The students were seen Saturday about 2 a.m. on Wilson Boulevard, which runs along the UR River Campus, and were reported missing under "suspicious circumstances" about 6:30 p.m. that same day. The SWAT team rescued them from a house at 22 Harvest St. in northeast Rochester, about four miles from campus.

Rochester Police investigate abduction at 22 Harvest Street in December.

Ewo, who is from Aurora, Illinois, and Kollias, who is from Northbrook, Illinois, were taken to a local hospital with non-life-threatening injuries.

Both are 21-year-old seniors who are majoring in business.

UR issued a statement shortly after the arraignments.

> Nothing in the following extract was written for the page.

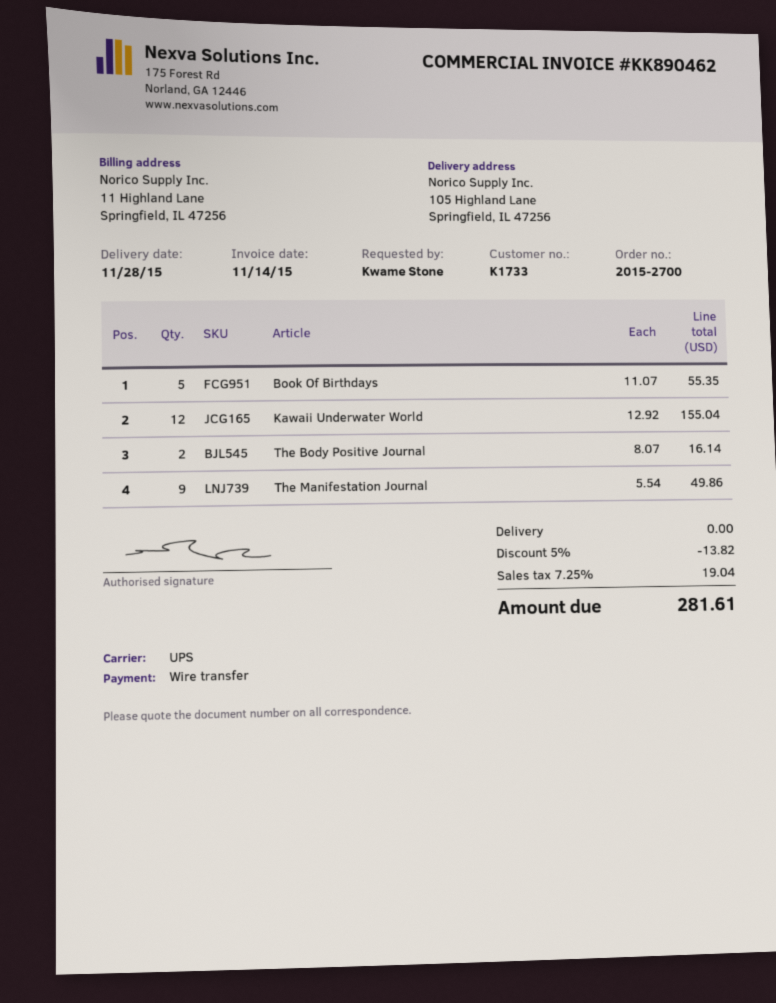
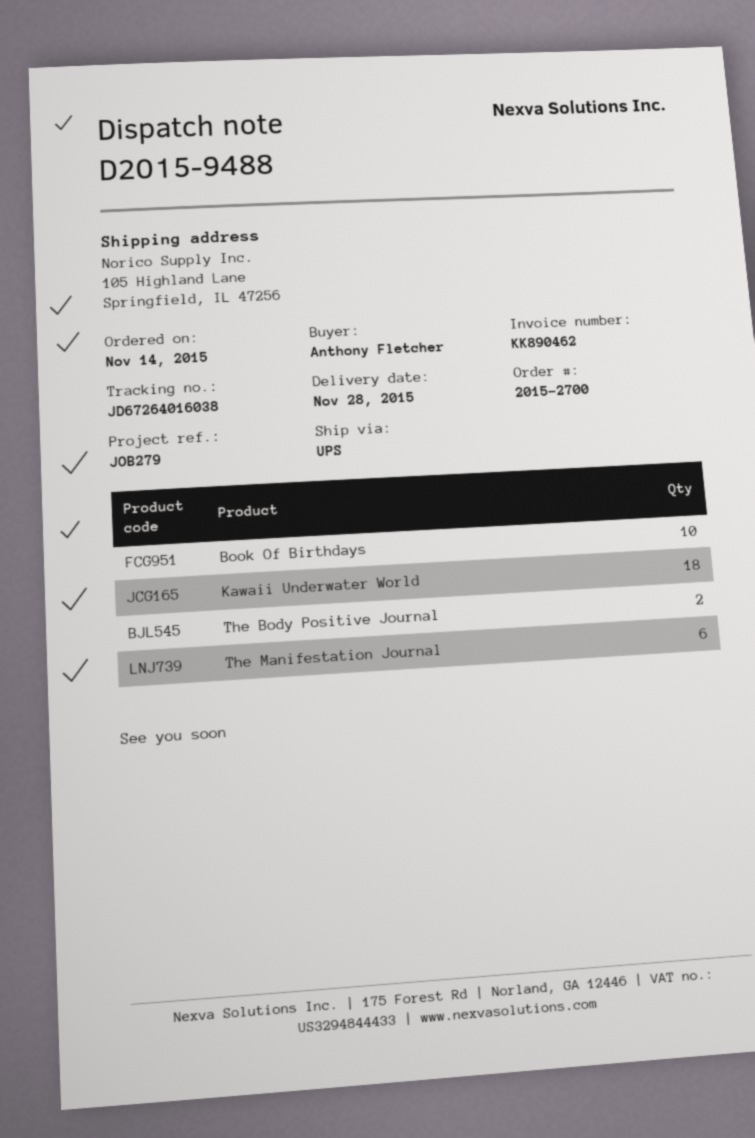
ordered by: Kwame Stone -> Anthony Fletcher
Book Of Birthdays: 5 -> 10
Kawaii Underwater World: 12 -> 18
The Manifestation Journal: 9 -> 6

"The University of Rochester is grateful to the Rochester Police Department for the sustained efforts that led to the swift arrests and charges in the abduction of our two students. Our focus as a university is on our two students as they recover from their ordeal. We continue to believe this was an isolated incident and wish to stress that our campus is safe."

Police said the case has drawn the attention of media outlets from around the country, including the Chicago TribuneThe New York Times, ABC News and even People magazine.

On Tuesday police continued to search the Harvest Street home for evidence, rifling through trash in a stand-alone garage.

"We wanted to come back and make sure we could corroborate information," said Rochester police Deputy Chief of Operations Scott Peters. "We want to make sure we didn't miss any evidence."

"The amount of information that's coming to us is, quite frankly, overwhelming," he said.